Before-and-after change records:

▶

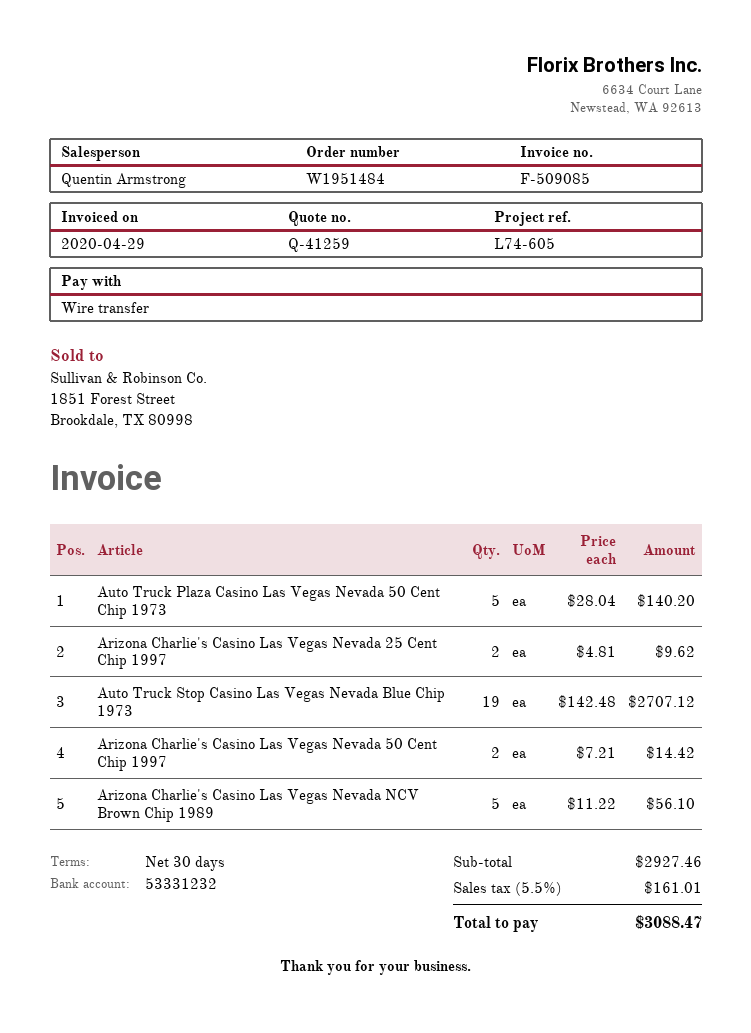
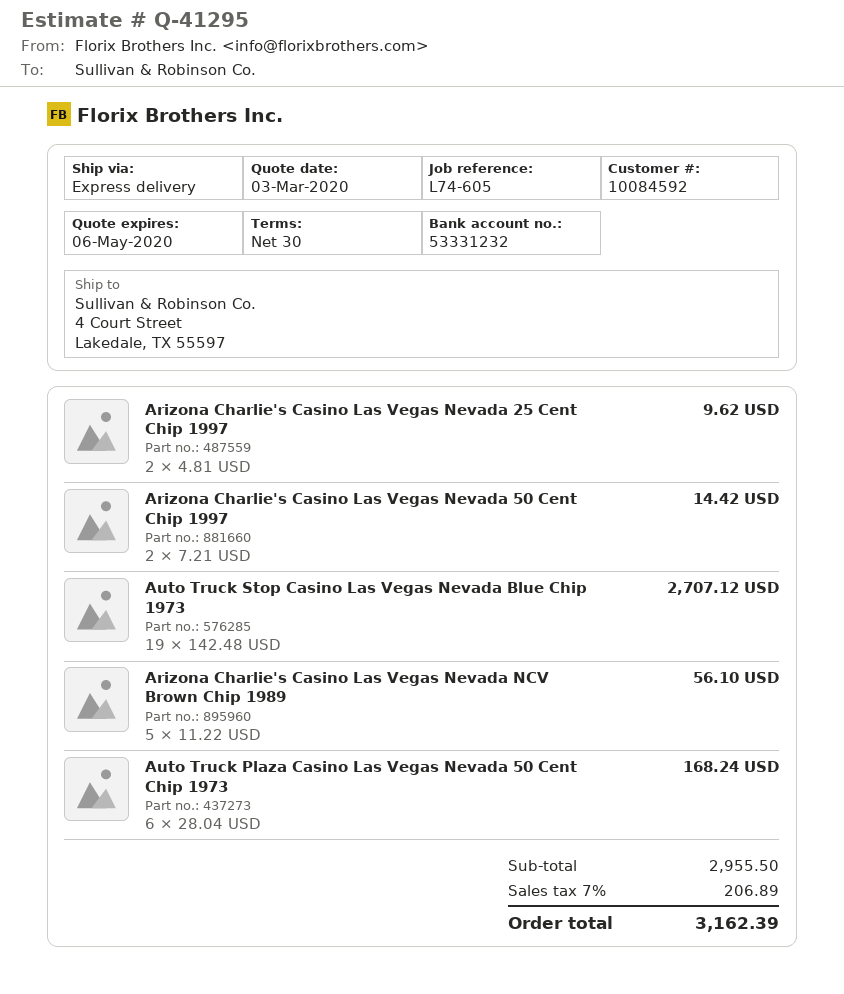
quote number: Q-41259 -> Q-41295
Auto Truck Plaza Casino Las Vegas Nevada 50 Cent Chip 1973: 5 x 28.04 = 140.20 -> 6 x 28.04 = 168.24
subtotal: 2927.46 -> 2955.50
tax: 5.5% = 161.01 -> 7% = 206.89
total: 3088.47 -> 3162.39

◀

When you copy the data, keep every line exact and leave out each picture.

quote number: Q-41259 -> Q-41295
Auto Truck Plaza Casino Las Vegas Nevada 50 Cent Chip 1973: 5 x 28.04 = 140.20 -> 6 x 28.04 = 168.24
subtotal: 2927.46 -> 2955.50
tax: 5.5% = 161.01 -> 7% = 206.89
total: 3088.47 -> 3162.39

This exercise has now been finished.